**PROBLEM DESCRIPTION**
Your answer should consist of each line below that includes the word "prime".

(Saved data entries)

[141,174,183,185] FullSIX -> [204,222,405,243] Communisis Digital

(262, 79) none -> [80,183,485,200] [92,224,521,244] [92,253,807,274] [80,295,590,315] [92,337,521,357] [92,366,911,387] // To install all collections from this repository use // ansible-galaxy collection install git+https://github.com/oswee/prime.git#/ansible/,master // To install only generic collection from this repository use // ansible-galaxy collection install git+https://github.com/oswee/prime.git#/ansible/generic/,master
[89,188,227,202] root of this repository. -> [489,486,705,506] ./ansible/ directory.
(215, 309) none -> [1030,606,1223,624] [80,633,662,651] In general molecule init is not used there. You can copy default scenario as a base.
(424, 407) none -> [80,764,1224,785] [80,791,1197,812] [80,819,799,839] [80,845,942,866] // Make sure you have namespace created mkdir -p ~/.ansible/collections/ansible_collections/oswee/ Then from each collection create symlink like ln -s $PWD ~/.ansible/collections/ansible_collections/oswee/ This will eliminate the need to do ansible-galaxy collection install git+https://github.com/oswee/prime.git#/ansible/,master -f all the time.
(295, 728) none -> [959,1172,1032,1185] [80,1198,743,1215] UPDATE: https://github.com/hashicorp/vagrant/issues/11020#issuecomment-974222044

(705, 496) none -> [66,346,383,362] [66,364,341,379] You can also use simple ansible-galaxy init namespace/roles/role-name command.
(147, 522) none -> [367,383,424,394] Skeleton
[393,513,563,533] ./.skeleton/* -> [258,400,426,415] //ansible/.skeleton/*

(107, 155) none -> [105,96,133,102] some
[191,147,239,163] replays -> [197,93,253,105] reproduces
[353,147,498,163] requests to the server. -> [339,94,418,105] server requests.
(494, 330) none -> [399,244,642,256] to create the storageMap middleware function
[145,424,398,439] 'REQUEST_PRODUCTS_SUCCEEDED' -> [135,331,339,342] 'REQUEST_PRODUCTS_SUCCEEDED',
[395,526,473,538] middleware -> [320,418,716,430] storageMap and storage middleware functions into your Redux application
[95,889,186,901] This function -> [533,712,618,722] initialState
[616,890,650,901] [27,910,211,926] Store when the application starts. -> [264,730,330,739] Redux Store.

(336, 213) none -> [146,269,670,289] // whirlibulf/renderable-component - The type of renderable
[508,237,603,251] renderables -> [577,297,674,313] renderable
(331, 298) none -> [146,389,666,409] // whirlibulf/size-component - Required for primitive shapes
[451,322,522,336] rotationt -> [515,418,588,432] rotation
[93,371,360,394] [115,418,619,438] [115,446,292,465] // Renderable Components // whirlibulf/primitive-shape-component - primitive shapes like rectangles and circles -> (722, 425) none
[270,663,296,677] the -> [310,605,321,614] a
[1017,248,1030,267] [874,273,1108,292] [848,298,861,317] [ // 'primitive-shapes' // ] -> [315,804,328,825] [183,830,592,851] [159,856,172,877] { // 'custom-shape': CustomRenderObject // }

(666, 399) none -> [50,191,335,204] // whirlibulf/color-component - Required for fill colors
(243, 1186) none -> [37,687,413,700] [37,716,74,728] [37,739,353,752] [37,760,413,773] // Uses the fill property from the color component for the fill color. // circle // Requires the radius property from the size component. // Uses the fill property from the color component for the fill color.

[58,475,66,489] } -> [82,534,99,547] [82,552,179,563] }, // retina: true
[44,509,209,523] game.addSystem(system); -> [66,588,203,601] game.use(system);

**EXPECTED ANSWER**
(262, 79) none -> [80,183,485,200] [92,224,521,244] [92,253,807,274] [80,295,590,315] [92,337,521,357] [92,366,911,387] // To install all collections from this repository use // ansible-galaxy collection install git+https://github.com/oswee/prime.git#/ansible/,master // To install only generic collection from this repository use // ansible-galaxy collection install git+https://github.com/oswee/prime.git#/ansible/generic/,master
(424, 407) none -> [80,764,1224,785] [80,791,1197,812] [80,819,799,839] [80,845,942,866] // Make sure you have namespace created mkdir -p ~/.ansible/collections/ansible_collections/oswee/ Then from each collection create symlink like ln -s $PWD ~/.ansible/collections/ansible_collections/oswee/ This will eliminate the need to do ansible-galaxy collection install git+https://github.com/oswee/prime.git#/ansible/,master -f all the time.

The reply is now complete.